Some of the basics are:
If you’re married, you and your spouse also must pass the consecutive-year test.
Homes valued at $800,000 or more do not qualify.
A first-time buyer does not mean a person who has never purchased a home. The IRS defines a first-time buyer as anyone who has not owned a principal residence during the three-year period prior to the purchase.
For married taxpayers, the law tests the homeownership history of both the homebuyer and his/her spouse.
For example, if you have not owned a home in the past three years but your spouse has owned a principal residence, neither you nor your spouse would qualify for the first-time homebuyer tax credit. However, spouses could be eligible for the repeat buyers’ $6,500 credit.

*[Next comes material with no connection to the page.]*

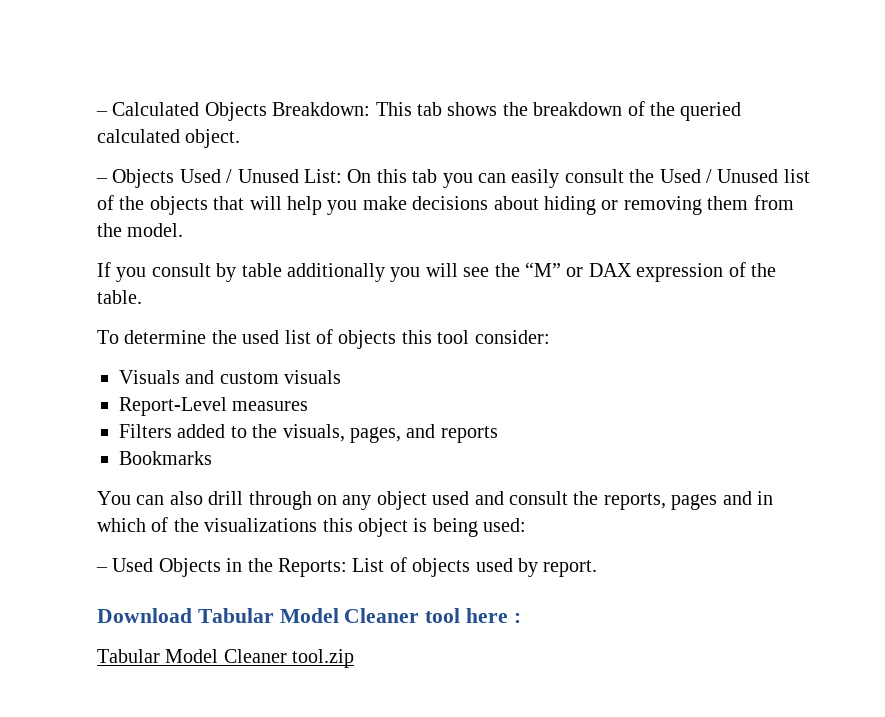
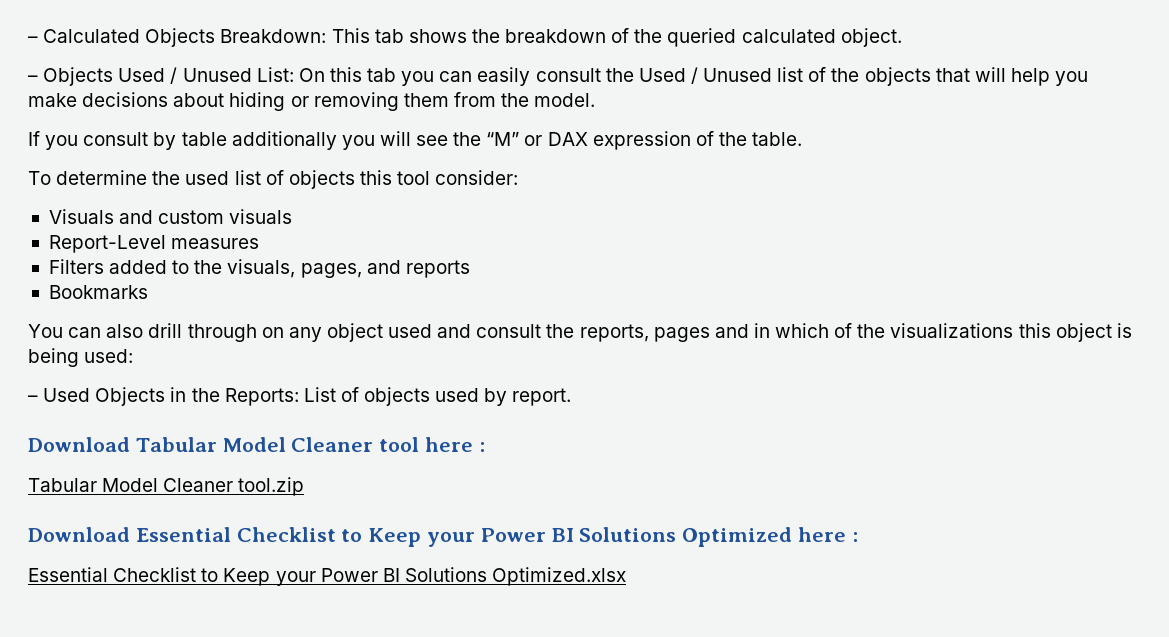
(355, 658) none -> [28,527,858,547] [28,567,627,586] // Download Essential Checklist to Keep your Power BI Solutions Optimized here : // Essential Checklist to Keep your Power BI Solutions Optimized.xlsx

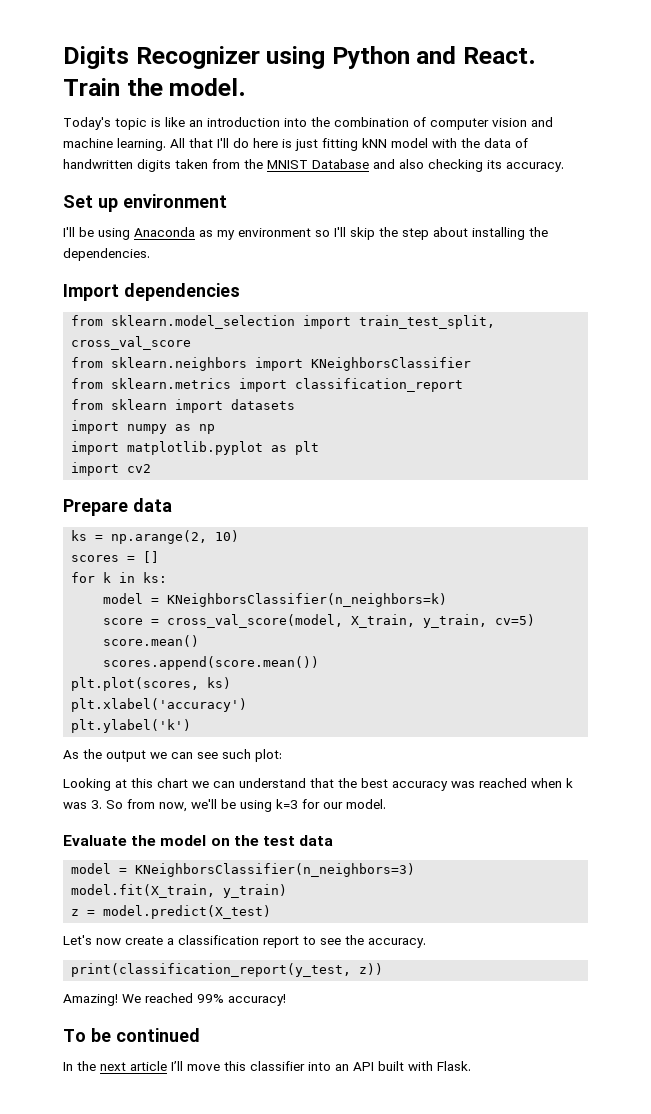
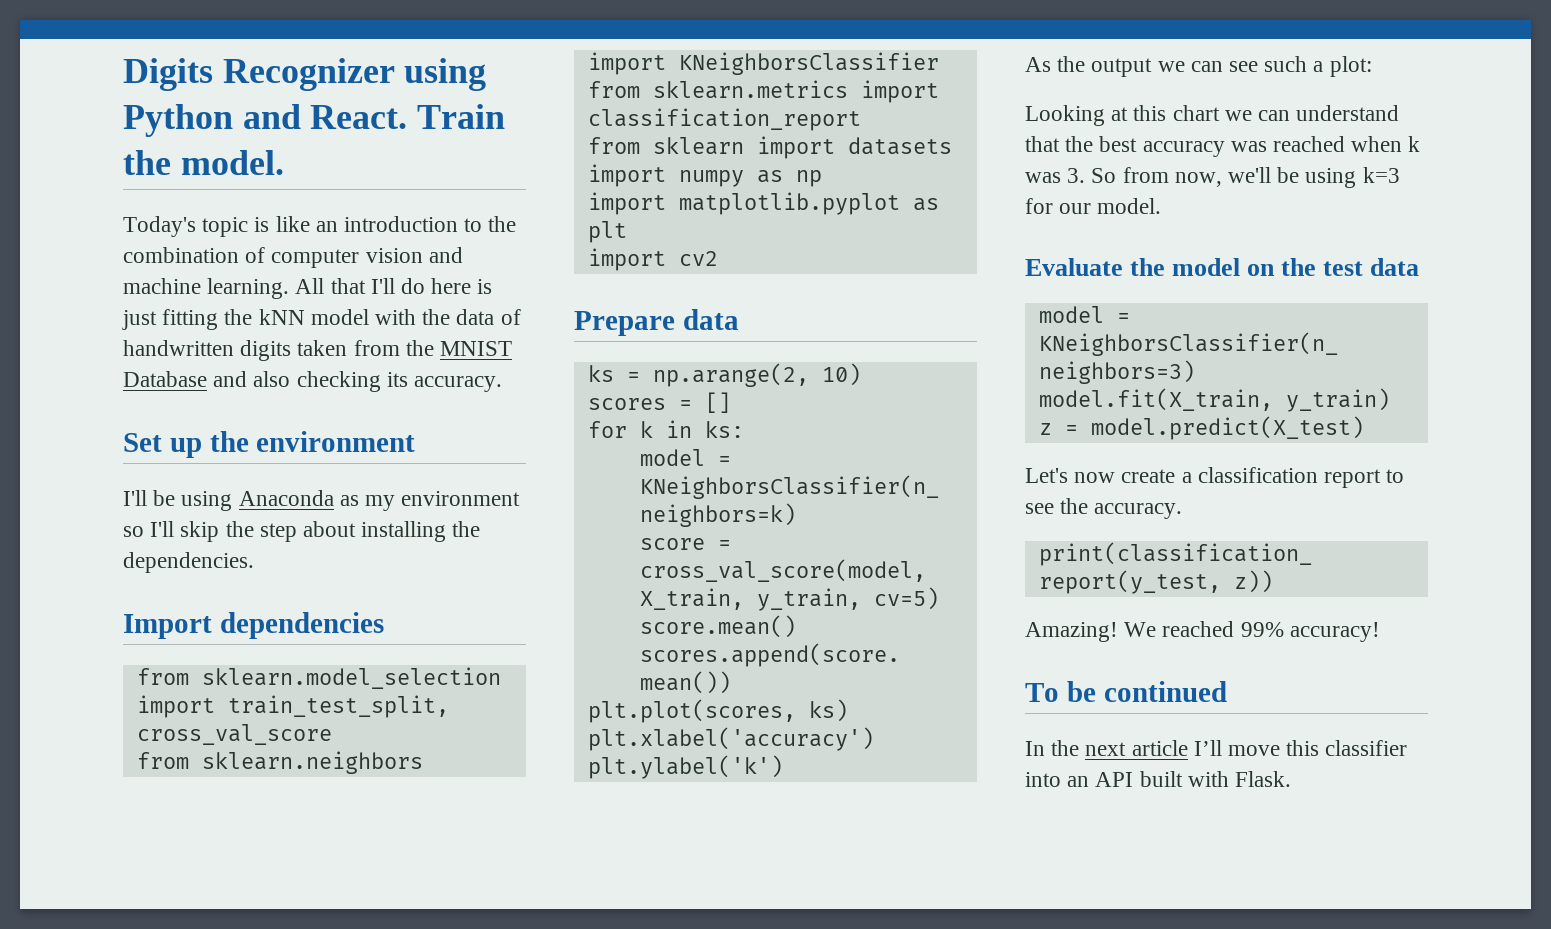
[284,118,307,127] into -> [464,218,483,232] to
(358, 144) none -> [224,309,253,325] the
(118, 205) none -> [209,431,249,452] the
(251, 754) none -> [1313,61,1324,72] a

Unmarried joint purchasers may allocate the credit amount to any buyer who qualifies as a first-time buyer, such as may occur if a parent jointly purchases a home with a son or daughter.
Key Dates:
Nov. 7, 2009: For current homeowners, the home must be purchased on or after Nov. 7, 2009, to qualify for the credit.
April 30, 2010: Purchase and sales agreements must be dated by all parties with a date on or before Friday, April 30.
June 30, 2010: Purchases must close on or before Wednesday, June 30.